[Apan-users] Re: nagios and apan cause server to crash...
Matthew Wilson
matthewwilson at dsl.pipex.com
Tue Oct 14 16:15:20 CEST 2003
I am seeing this on RH9, bash 2.05b.0(1)-release
(i386-redhat-linux-gnu), kernel 2.4.20-20.9
Matthew W
DC-Sat.net
On Tue, 2003-10-14 at 15:03, Fredrik Wänglund wrote:
> Is this a RH9 problem? Or is it related to a secific version of the
> kernel, bash, ... ?
> What other OS-versions have this problem?
>
> /FredrikW
>
>
>
> Igor Kurtovic wrote:
>
> > step back to RH 8.0 ..
> >
> > i had similar probs, the only difference was a daily crash :P
> >
> > even with changed reaper-frequency there was no improvement to see.
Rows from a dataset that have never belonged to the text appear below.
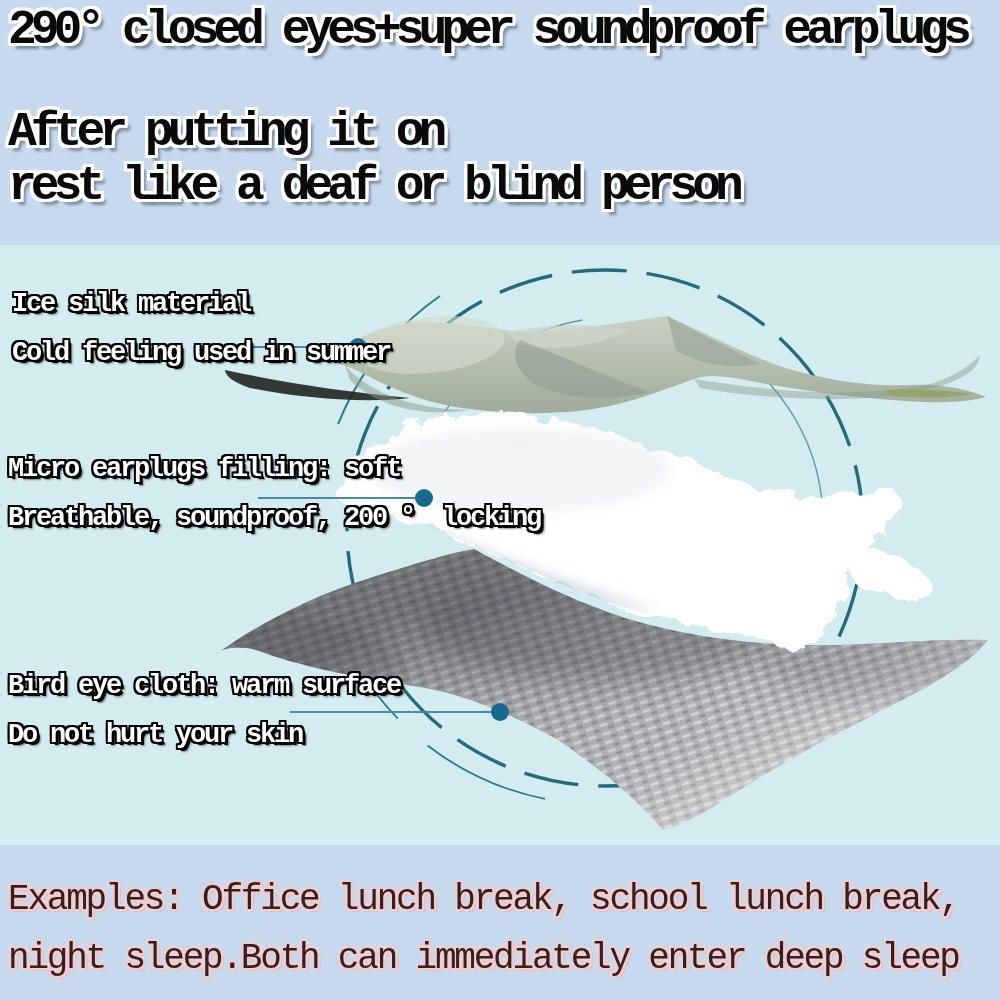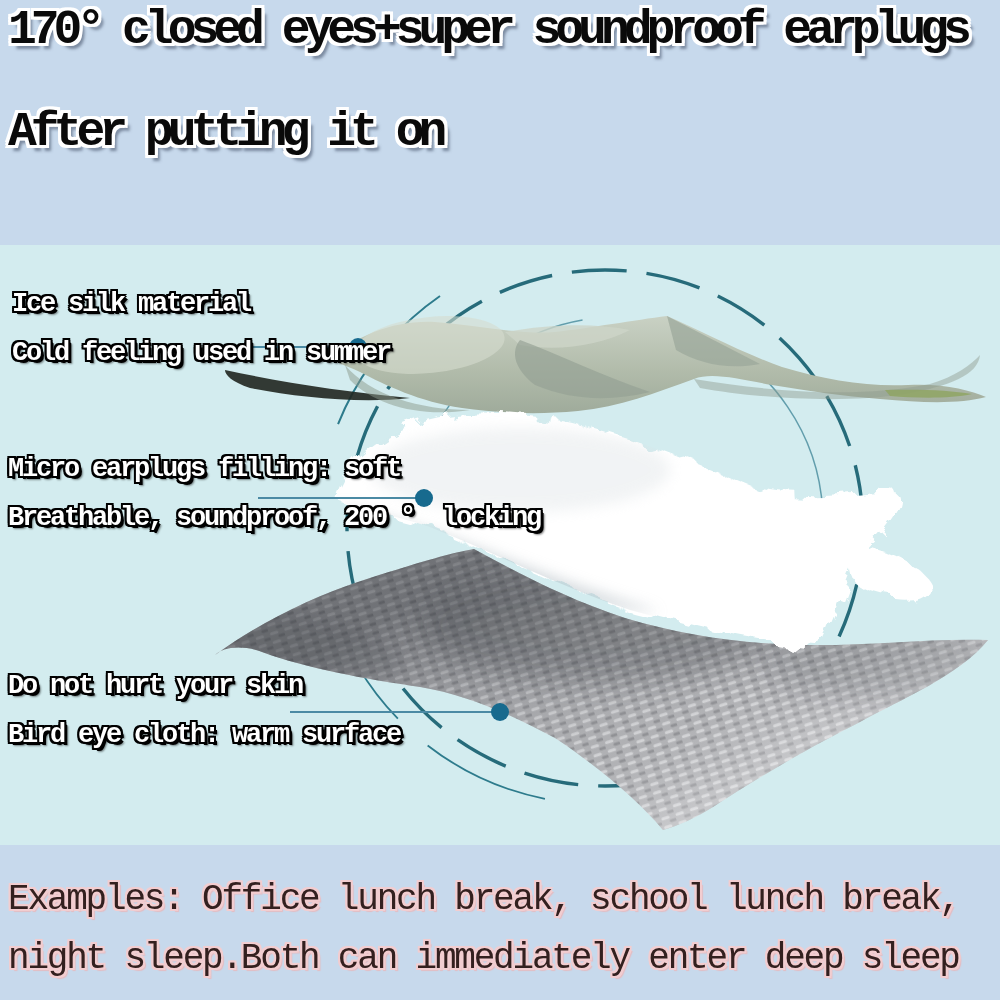"170° closed eyes+super soundproof" div.title-line { text: 170 -> 290 }
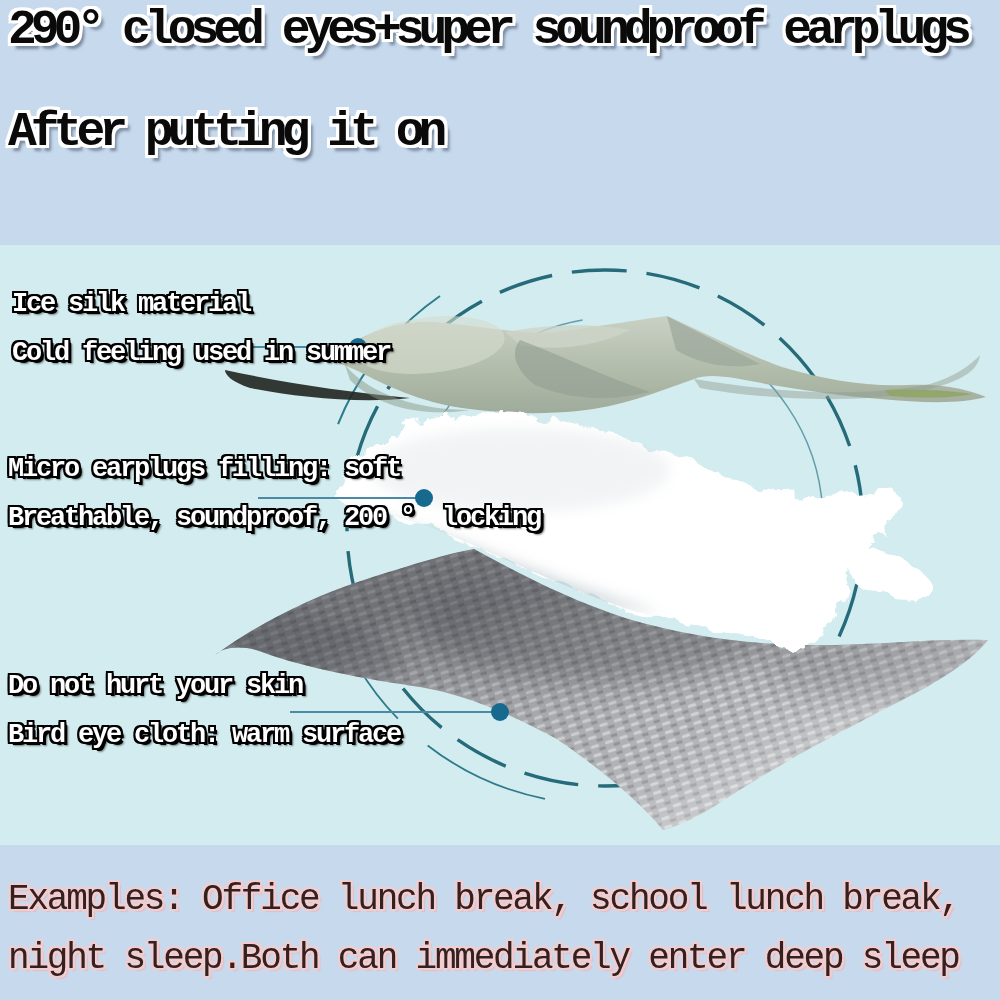"rest like a deaf or" div.title-line { html: none -> <div>rest like a deaf or blind person</div> }
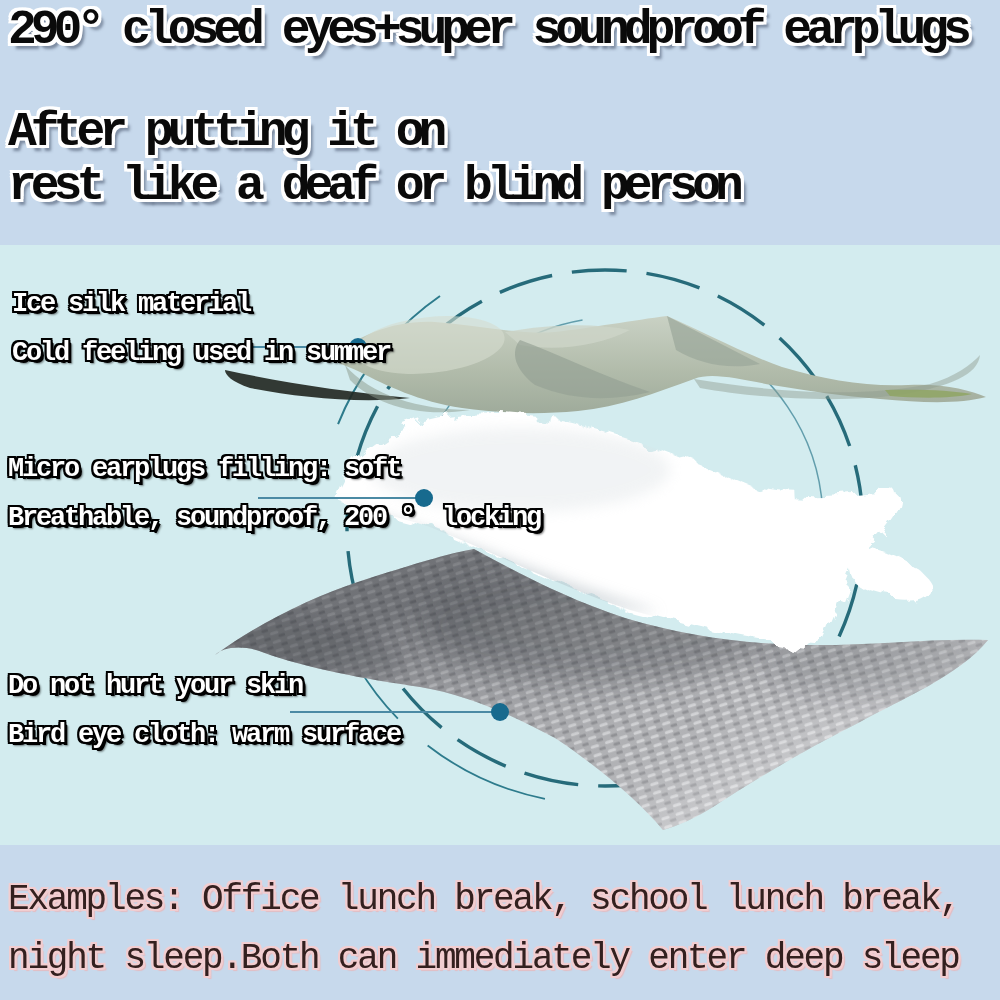"Do not hurt your skin" div.label-line { order: before "Bird eye cloth: warm surface" -> after "Bird eye cloth: warm surface" }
> > after getting it back on RH 8.0 all is fine again.
> >
> > 300 hosts
> > 1500 services
> > 400 apan's
> > 150 mrtg-hosts
> >
> > all on this box:
> >
> > Dual Xeon III 1 Ghz
> > 2 GB RAM
> >
> > never had any perfomrance issues or stability probs b4 going onto RH 9.0
> >
> > Regards, Igor
> >
> >
> >
> > On Tue, 2003-10-14 at 09:25, Fredrik Wänglund wrote:
> >
> >>I have service_reaper_frequency=3, and I remember that before I changed
> >>it from the default, my load used to be 8-10.
> >>
> >>/FredrikW
> >>
> >>Evan Weston wrote:
> >>
> >>>I was having a simmilar problem under Redhat 9 on a pIII 900 512 meg ram.
> >>>
> >>>I set 'service_reaper_frequency=4' instead of the default 'service_reaper_frequency=10' in the 'nagios.cfg' file and its completely stable now.
> >>>
> >>>Evan Weston
> >>>
> >>>
> >>>-----Original Message-----
> >>>From: Fredrik Wänglund [mailto:fredrik.wanglund at datavis.se]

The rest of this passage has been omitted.